>>

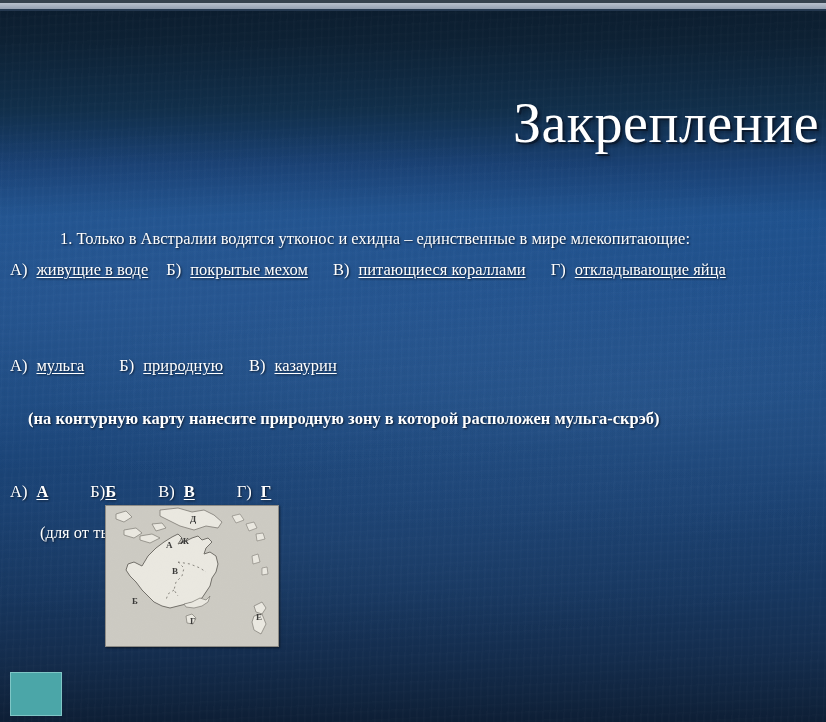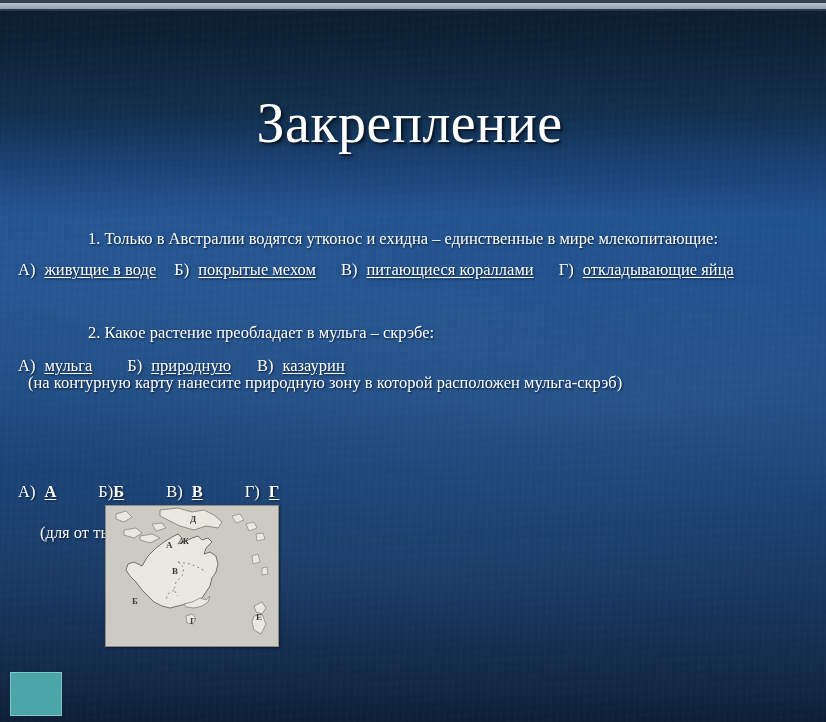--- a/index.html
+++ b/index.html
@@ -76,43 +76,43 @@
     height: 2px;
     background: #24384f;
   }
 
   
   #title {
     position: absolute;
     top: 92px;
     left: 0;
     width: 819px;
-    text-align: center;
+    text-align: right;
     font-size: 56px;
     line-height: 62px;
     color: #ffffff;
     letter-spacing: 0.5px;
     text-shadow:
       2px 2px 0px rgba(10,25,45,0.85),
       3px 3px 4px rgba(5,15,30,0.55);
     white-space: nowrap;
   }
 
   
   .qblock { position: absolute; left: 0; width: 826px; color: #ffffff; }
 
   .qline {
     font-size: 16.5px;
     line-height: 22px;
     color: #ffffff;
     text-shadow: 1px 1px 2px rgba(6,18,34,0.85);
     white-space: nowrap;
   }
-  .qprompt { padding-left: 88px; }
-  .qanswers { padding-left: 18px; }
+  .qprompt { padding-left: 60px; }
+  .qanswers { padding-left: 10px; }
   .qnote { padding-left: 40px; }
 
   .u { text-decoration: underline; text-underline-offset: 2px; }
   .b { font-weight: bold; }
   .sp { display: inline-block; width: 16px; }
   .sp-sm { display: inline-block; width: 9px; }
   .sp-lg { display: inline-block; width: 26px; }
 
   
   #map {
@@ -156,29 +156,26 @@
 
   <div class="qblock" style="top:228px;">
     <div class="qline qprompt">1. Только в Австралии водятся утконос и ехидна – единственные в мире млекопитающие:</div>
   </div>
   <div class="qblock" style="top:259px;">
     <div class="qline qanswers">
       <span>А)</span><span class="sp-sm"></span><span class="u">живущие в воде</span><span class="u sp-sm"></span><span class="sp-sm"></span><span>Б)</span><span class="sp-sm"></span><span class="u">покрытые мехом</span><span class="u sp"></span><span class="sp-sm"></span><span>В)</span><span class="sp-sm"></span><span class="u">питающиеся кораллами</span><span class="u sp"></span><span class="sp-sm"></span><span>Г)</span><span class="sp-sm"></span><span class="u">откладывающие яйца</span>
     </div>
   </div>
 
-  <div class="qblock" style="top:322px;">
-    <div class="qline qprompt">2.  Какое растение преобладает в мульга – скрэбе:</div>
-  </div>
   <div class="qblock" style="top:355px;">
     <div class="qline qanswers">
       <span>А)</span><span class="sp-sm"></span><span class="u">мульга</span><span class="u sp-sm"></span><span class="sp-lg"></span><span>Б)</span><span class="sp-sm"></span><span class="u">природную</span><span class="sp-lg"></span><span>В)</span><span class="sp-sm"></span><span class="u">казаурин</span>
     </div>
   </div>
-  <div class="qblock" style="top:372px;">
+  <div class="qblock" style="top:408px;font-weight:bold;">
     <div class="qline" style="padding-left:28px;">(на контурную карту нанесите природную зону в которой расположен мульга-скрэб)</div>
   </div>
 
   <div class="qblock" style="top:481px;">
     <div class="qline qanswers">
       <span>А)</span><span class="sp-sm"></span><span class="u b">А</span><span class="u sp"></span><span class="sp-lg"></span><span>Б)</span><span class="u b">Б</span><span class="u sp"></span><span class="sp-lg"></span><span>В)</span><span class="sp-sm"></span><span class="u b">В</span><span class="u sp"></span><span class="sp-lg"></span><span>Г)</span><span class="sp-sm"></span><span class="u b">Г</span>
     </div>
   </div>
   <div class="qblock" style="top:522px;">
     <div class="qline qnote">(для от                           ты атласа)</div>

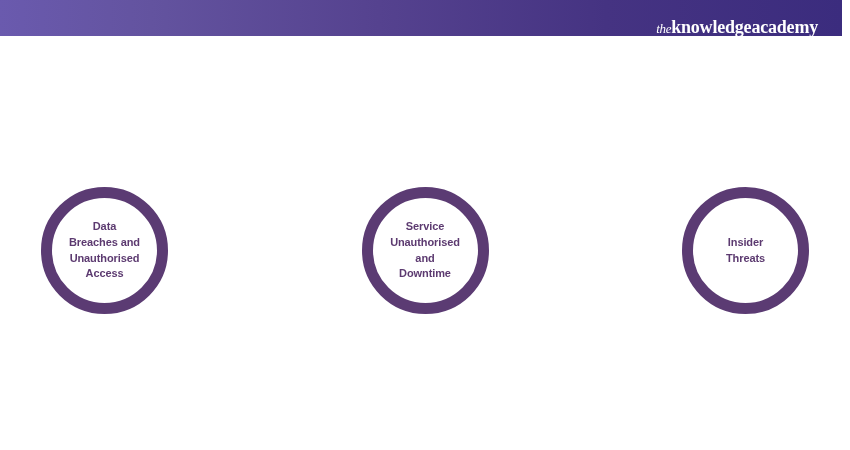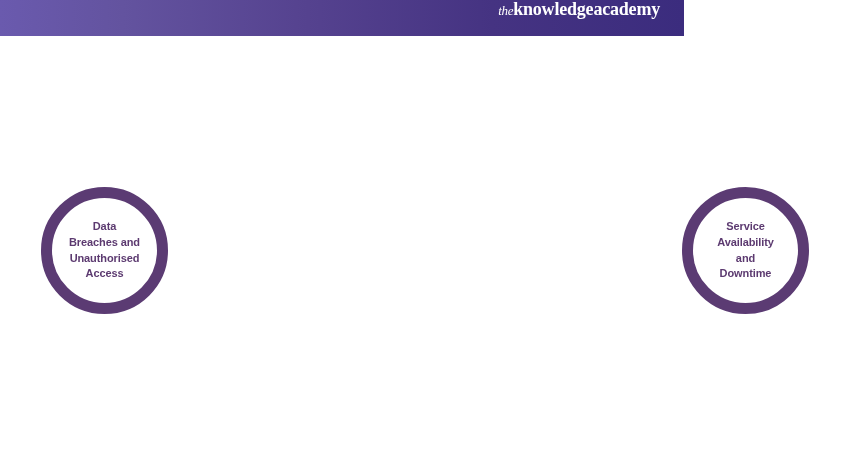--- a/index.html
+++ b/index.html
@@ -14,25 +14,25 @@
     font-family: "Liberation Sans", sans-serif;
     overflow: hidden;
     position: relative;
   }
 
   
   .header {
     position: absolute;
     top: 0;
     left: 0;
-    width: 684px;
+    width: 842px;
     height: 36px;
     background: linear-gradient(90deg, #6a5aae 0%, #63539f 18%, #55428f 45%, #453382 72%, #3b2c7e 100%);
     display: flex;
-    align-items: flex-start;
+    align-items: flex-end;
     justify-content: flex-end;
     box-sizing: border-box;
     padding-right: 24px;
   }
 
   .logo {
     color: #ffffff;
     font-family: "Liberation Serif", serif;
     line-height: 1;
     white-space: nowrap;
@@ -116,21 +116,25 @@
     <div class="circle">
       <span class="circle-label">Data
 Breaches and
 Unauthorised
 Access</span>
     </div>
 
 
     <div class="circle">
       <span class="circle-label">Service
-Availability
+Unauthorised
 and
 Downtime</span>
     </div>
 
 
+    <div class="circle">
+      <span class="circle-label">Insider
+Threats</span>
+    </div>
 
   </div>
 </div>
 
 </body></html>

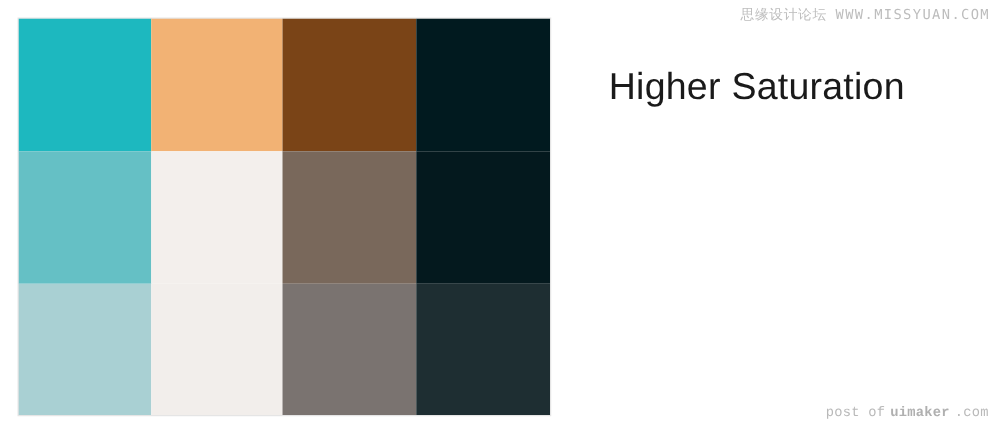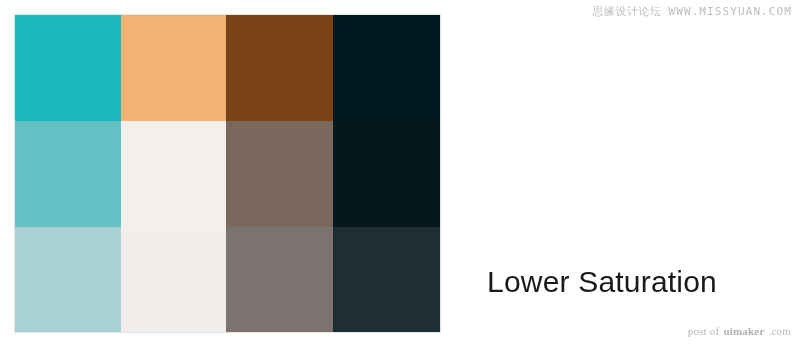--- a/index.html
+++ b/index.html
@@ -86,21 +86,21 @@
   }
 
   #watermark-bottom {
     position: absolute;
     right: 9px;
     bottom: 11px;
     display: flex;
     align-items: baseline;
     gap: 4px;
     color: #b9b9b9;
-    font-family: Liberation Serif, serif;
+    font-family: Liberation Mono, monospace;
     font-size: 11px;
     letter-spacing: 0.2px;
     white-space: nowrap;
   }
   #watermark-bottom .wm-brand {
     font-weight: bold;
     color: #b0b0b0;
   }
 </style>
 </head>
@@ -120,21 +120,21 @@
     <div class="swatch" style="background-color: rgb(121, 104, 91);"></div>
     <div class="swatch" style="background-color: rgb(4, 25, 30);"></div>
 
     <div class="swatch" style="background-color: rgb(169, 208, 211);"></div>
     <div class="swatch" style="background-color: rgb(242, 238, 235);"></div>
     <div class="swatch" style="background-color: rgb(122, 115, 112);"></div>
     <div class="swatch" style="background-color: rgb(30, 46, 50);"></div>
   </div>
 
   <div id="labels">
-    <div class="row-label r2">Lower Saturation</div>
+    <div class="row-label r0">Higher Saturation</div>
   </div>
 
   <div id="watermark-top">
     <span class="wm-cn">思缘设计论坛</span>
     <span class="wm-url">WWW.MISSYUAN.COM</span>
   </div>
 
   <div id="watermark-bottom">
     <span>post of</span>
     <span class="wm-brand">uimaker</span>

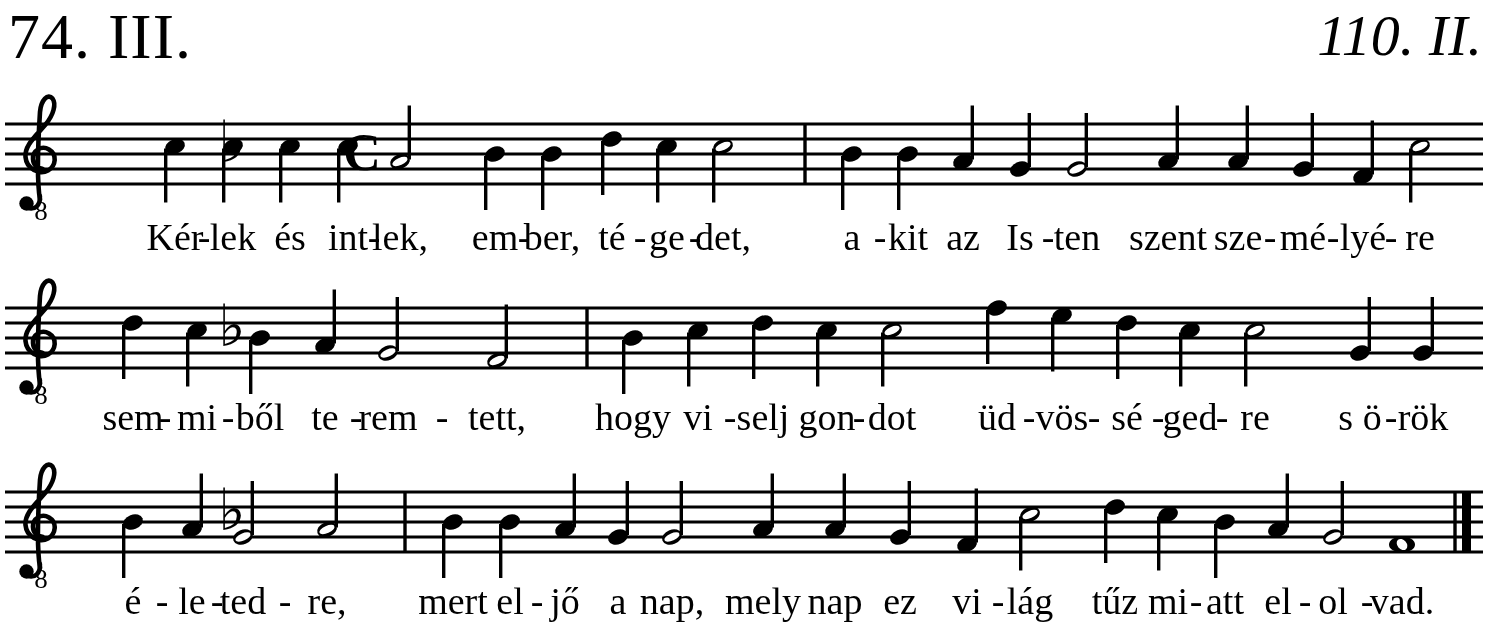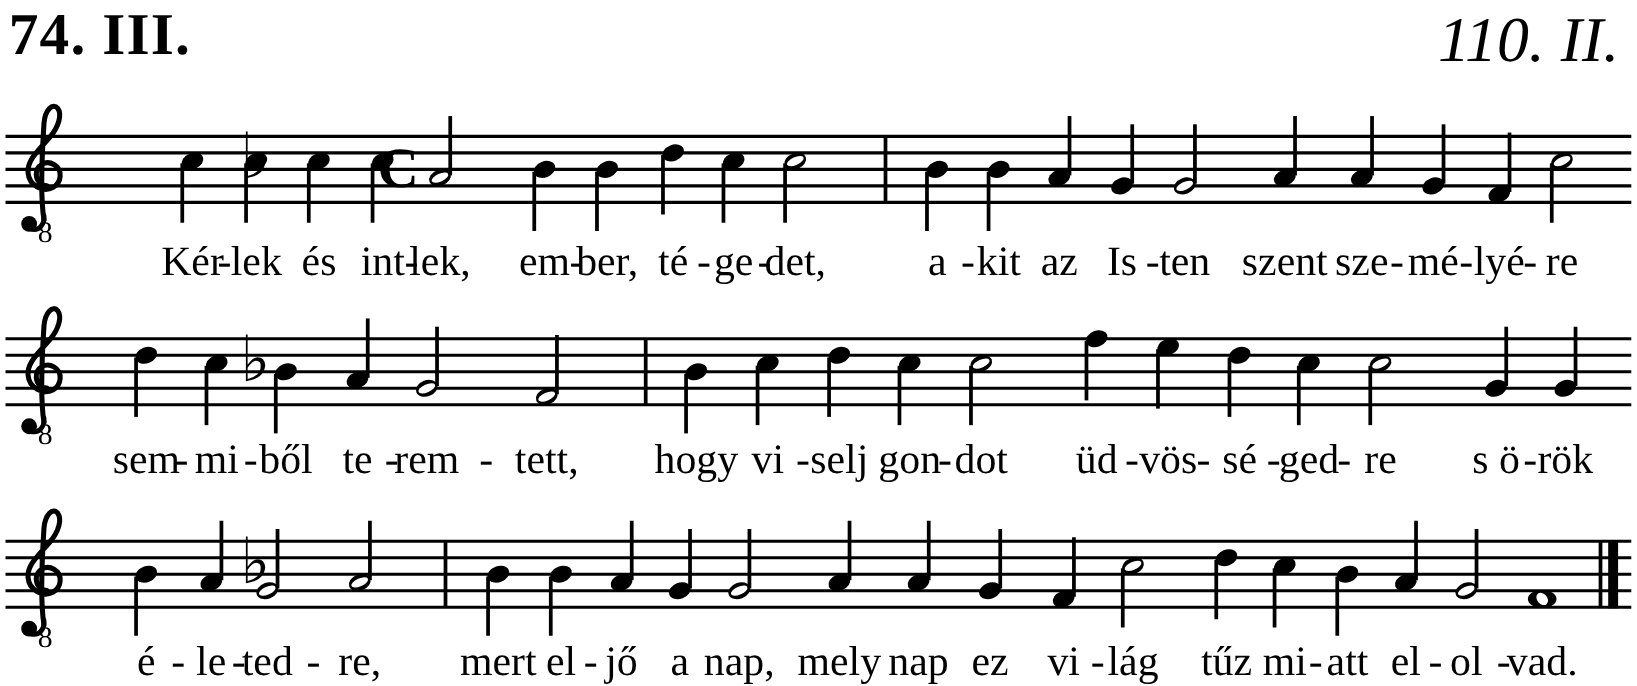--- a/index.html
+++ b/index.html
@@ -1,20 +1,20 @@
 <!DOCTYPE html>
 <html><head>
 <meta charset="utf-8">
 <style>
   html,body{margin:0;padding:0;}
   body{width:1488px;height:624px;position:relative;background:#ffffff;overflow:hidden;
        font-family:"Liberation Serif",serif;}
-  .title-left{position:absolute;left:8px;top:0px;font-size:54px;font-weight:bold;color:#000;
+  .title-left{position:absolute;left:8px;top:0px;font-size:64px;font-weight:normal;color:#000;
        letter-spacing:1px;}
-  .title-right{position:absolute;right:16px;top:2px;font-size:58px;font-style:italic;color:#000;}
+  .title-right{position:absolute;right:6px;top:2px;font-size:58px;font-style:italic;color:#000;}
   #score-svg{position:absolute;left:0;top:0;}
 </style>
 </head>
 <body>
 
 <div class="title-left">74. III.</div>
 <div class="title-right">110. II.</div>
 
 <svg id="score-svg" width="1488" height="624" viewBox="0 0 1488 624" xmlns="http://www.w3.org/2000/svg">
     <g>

<<

▶ [REQUIRED ACTION]: Give the number of lines in the records above that contain the word "height". Reply with that number alone.

▶ [RESULT OF THE EXERCISE]: 7